◆ EXERCISE ◆
Begin at the line with "total quantity: 431 -> 251" and write out every line after it, exactly, through the last line below, adding nothing.

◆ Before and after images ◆
· · · · ·

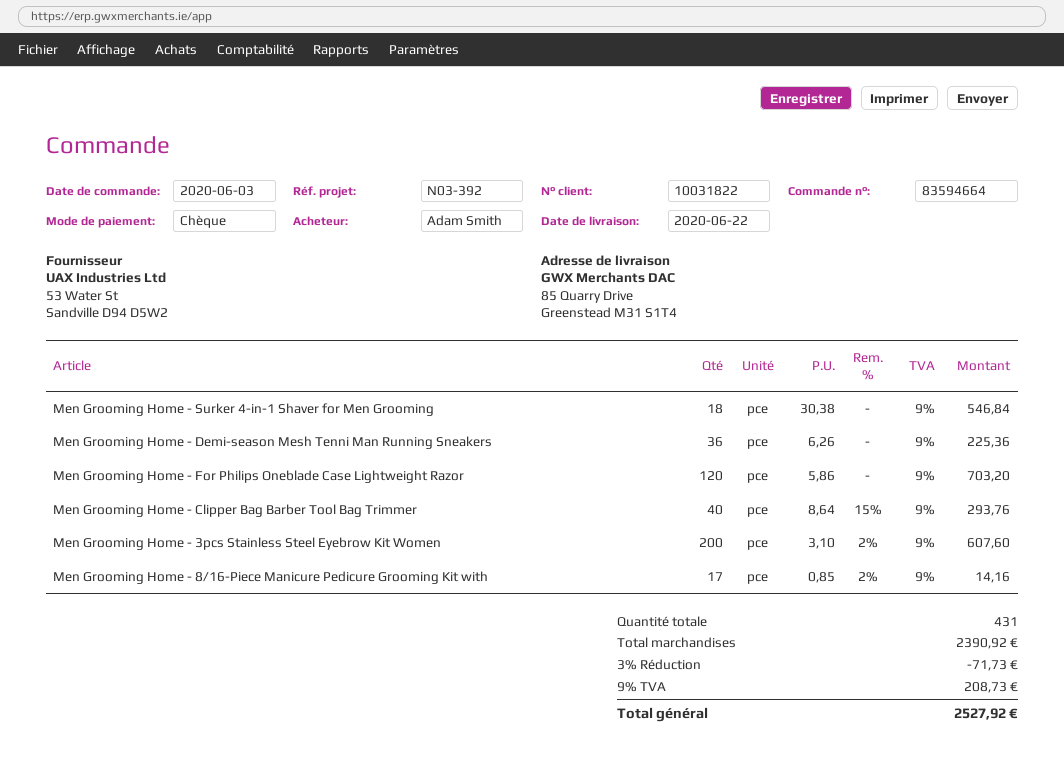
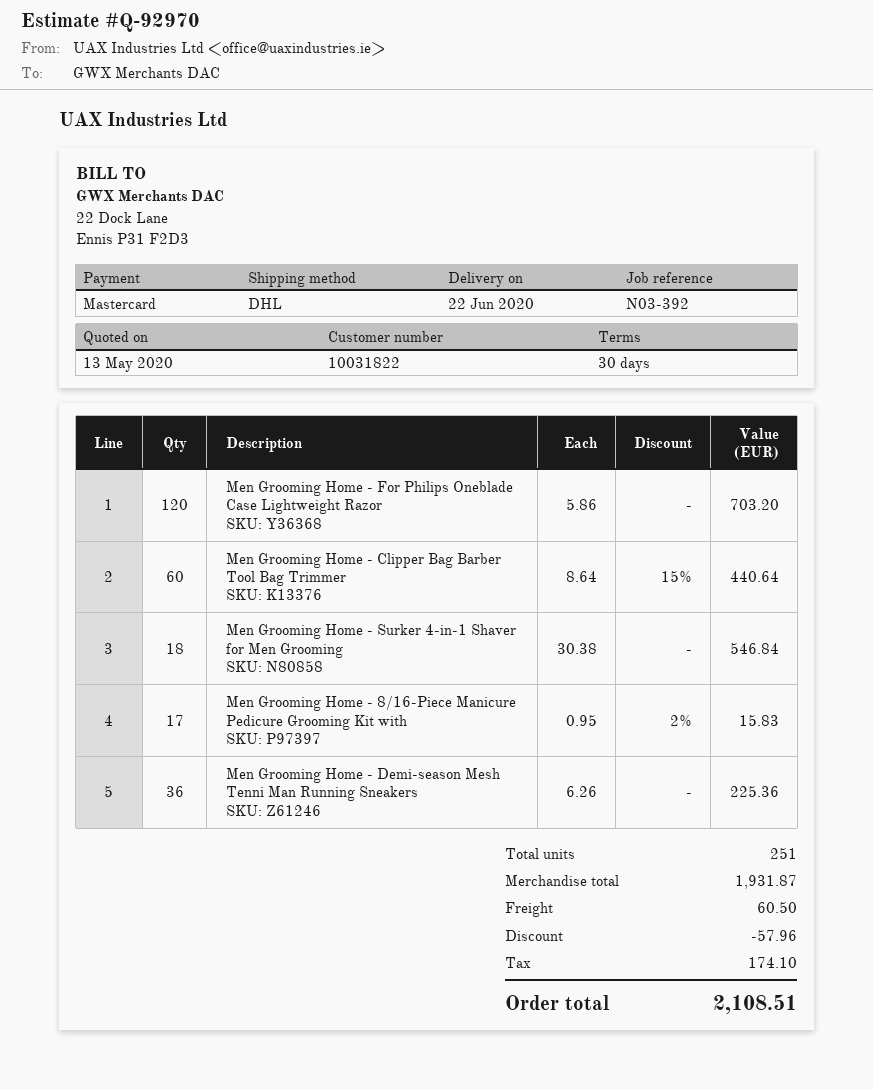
payment method: cheque -> Mastercard
Men Grooming Home - Clipper Bag Barber Tool Bag Trimmer: 40 x 8.64 - 15% = 293.76 -> 60 x 8.64 - 15% = 440.64
Men Grooming Home - 3pcs Stainless Steel Eyebrow Kit Women: 200 x 3.10 - 2% = 607.60 -> none
Men Grooming Home - 8/16-Piece Manicure Pedicure Grooming Kit with: 17 x 0.85 - 2% = 14.16 -> 17 x 0.95 - 2% = 15.83
total quantity: 431 -> 251
subtotal: 2390.92 -> 1931.87
discount: 71.73 -> 57.96
shipping: none -> 60.50
tax: 208.73 -> 174.10
total: 2527.92 -> 2108.51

· · · · ·

◆ RESPONSE ◆
total quantity: 431 -> 251
subtotal: 2390.92 -> 1931.87
discount: 71.73 -> 57.96
shipping: none -> 60.50
tax: 208.73 -> 174.10
total: 2527.92 -> 2108.51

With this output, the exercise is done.